··· DATA TO PROCESS
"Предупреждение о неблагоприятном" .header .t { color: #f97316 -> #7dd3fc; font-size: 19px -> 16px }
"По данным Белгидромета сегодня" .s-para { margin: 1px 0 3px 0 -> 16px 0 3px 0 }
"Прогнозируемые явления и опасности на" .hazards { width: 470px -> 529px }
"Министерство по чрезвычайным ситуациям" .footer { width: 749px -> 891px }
······
··· DATA TO PROCESS
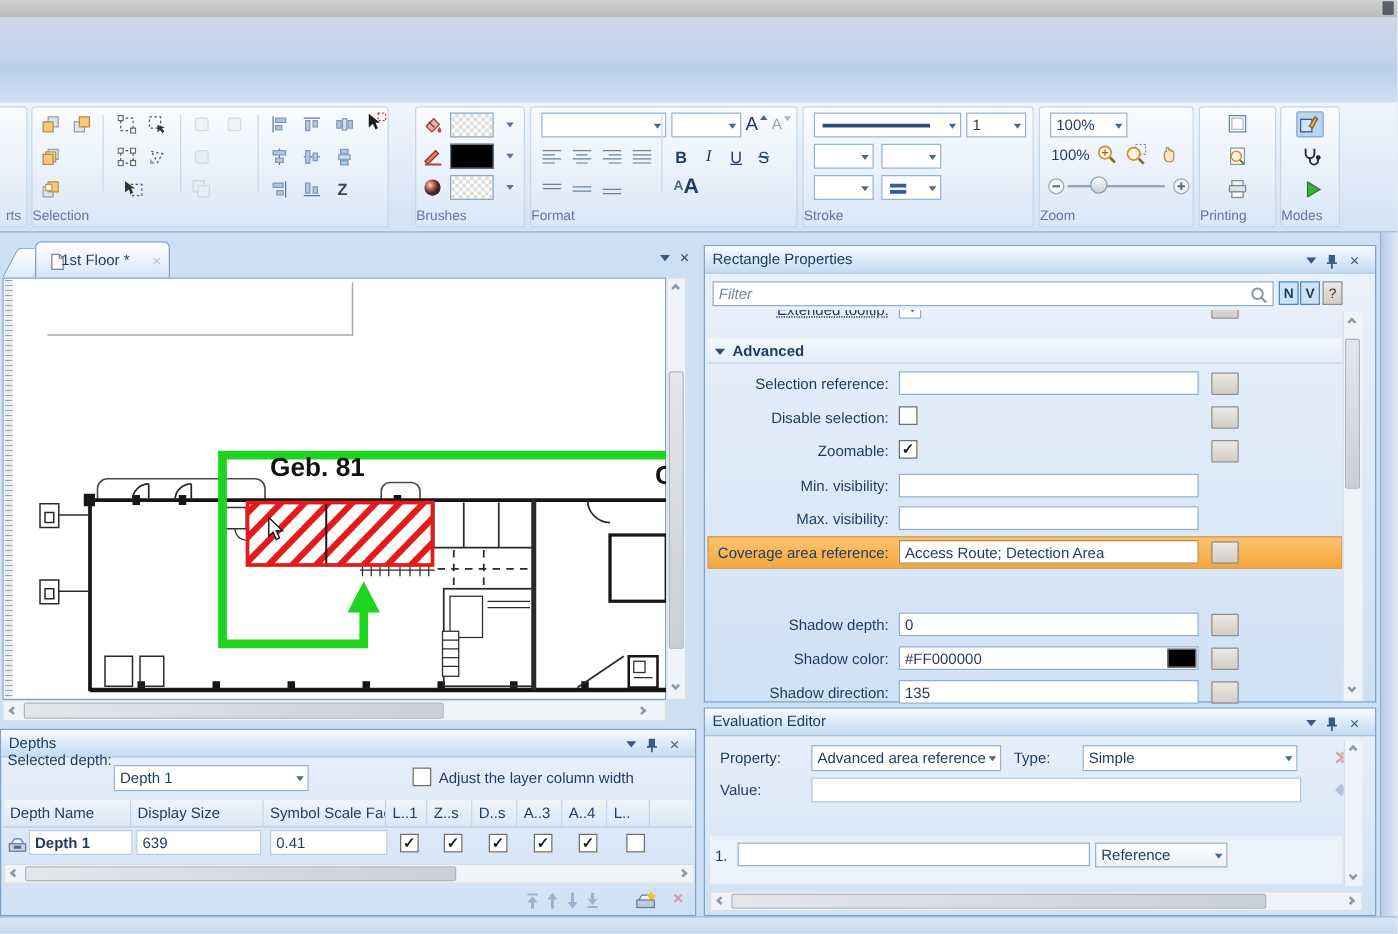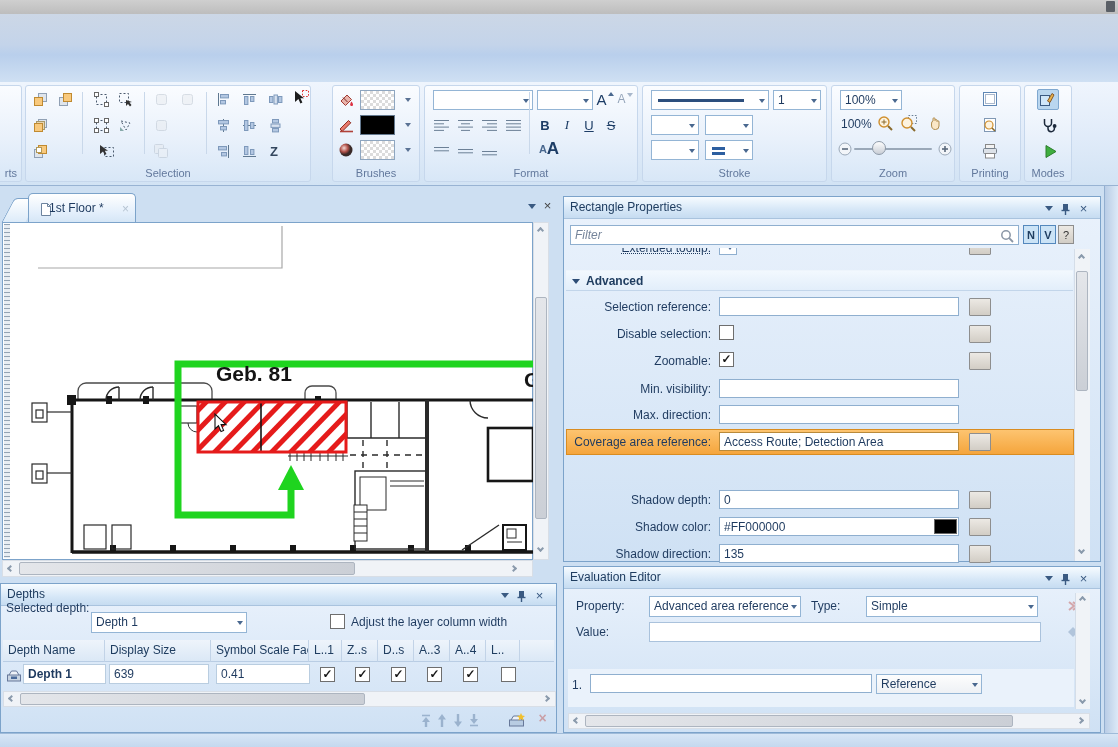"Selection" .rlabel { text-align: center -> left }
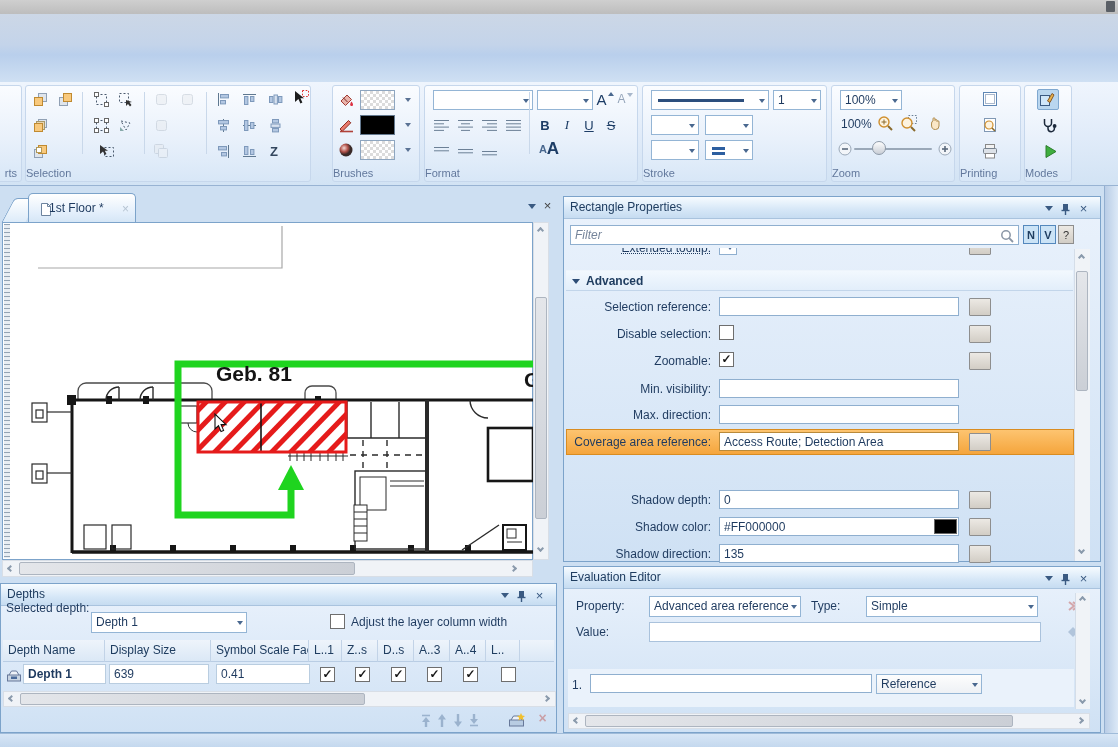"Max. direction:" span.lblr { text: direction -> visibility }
······
··· DATA TO PROCESS
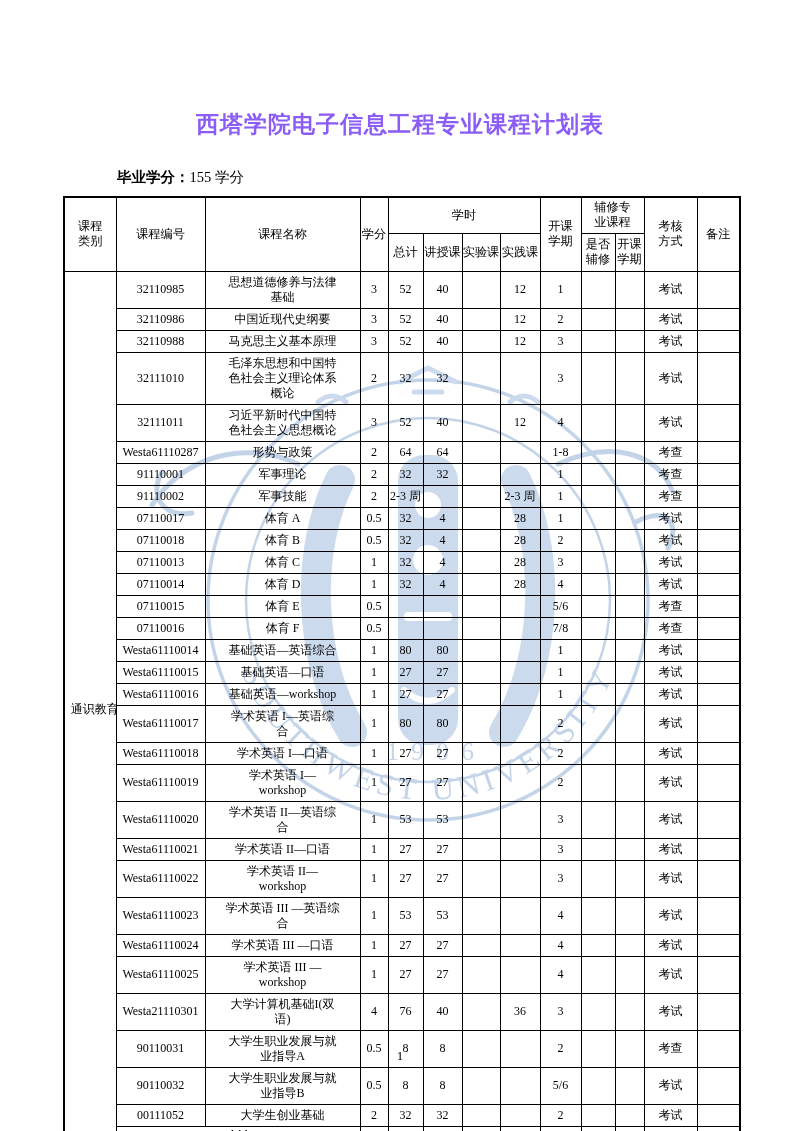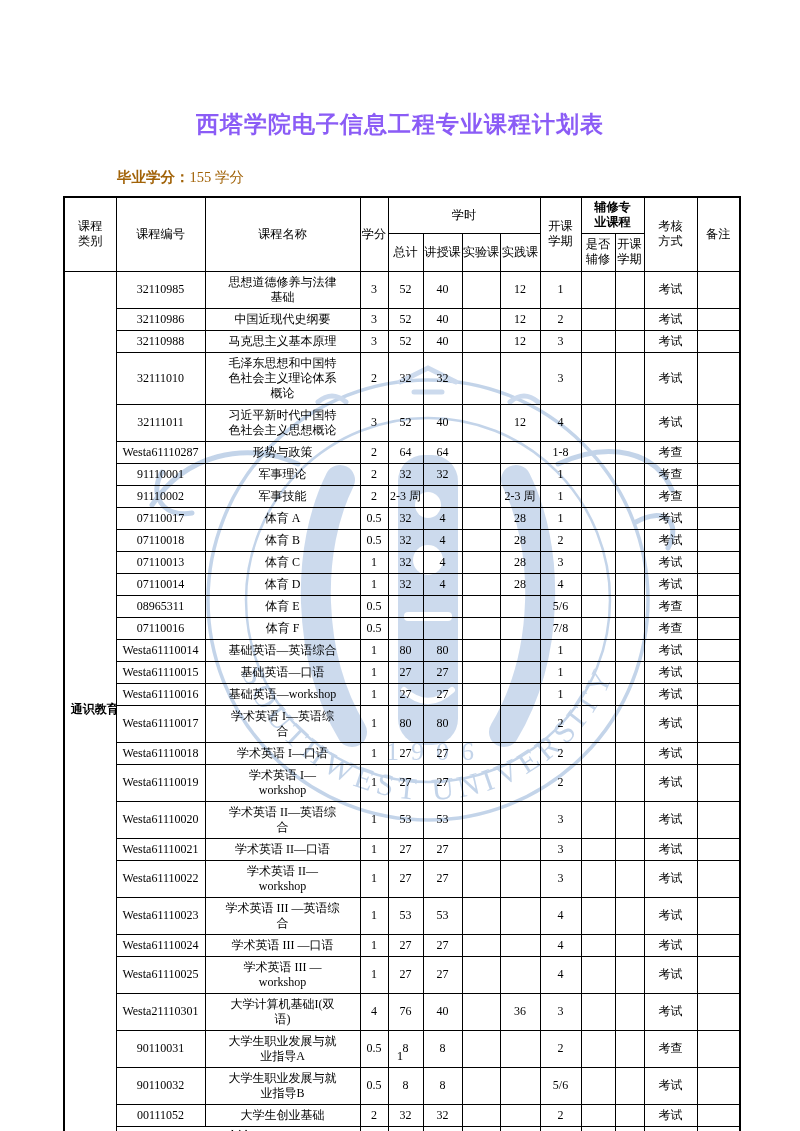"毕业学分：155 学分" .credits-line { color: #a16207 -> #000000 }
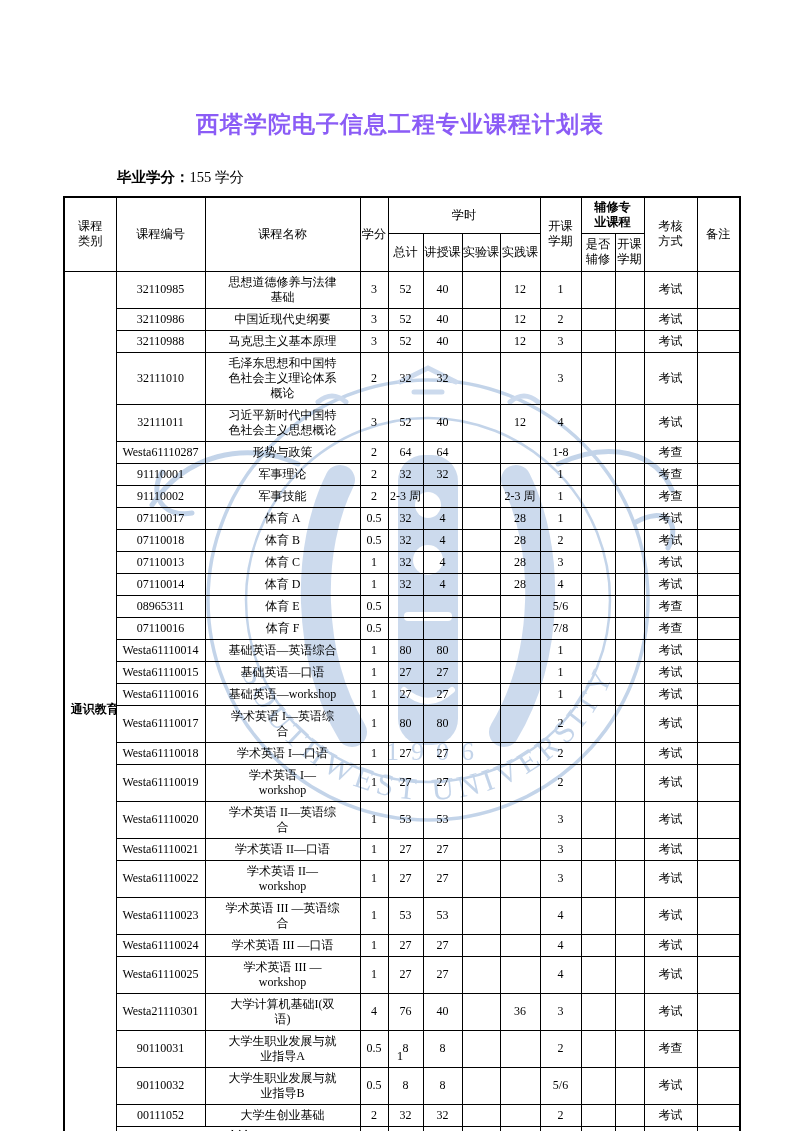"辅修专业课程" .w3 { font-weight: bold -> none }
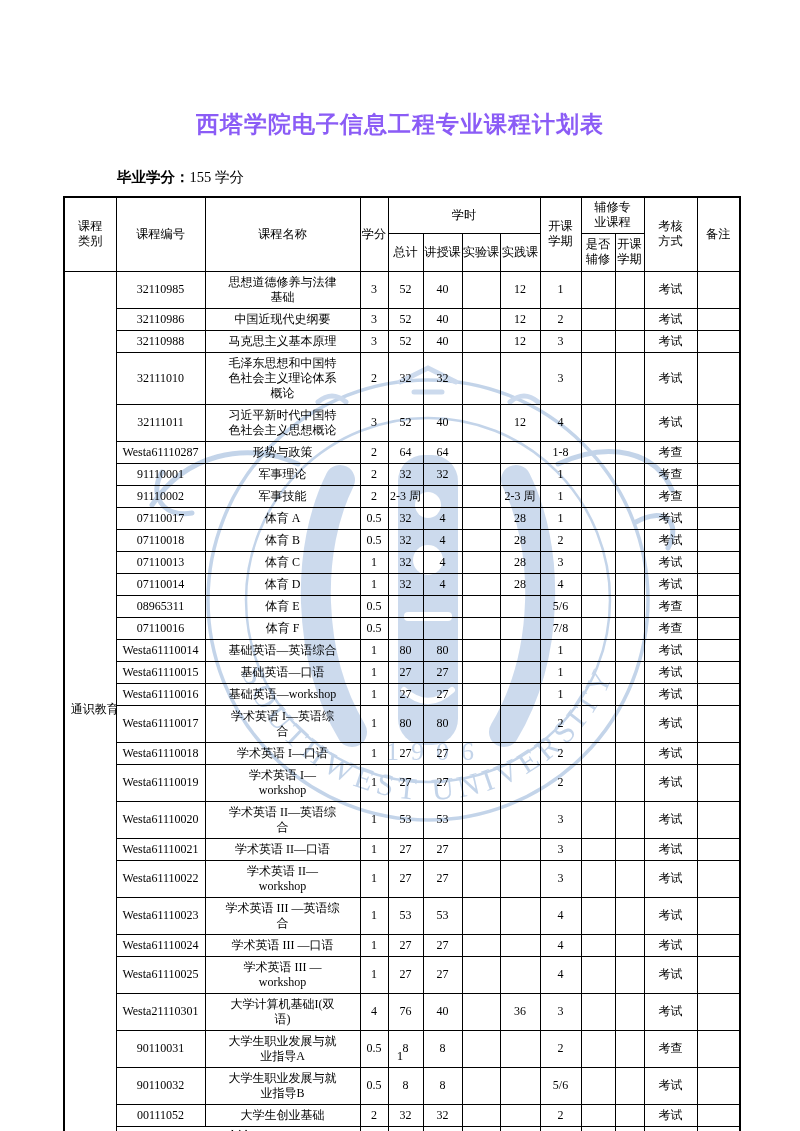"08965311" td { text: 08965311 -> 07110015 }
······
### WHAT IS EXPECTED:
Look above for the line that contains "color: #f97316 ->". Starting there, transcribe every line exactly until you have copied the line that contains "width: 749px ->".

### YOUR RESPONSE:
"Предупреждение о неблагоприятном" .header .t { color: #f97316 -> #7dd3fc; font-size: 19px -> 16px }
"По данным Белгидромета сегодня" .s-para { margin: 1px 0 3px 0 -> 16px 0 3px 0 }
"Прогнозируемые явления и опасности на" .hazards { width: 470px -> 529px }
"Министерство по чрезвычайным ситуациям" .footer { width: 749px -> 891px }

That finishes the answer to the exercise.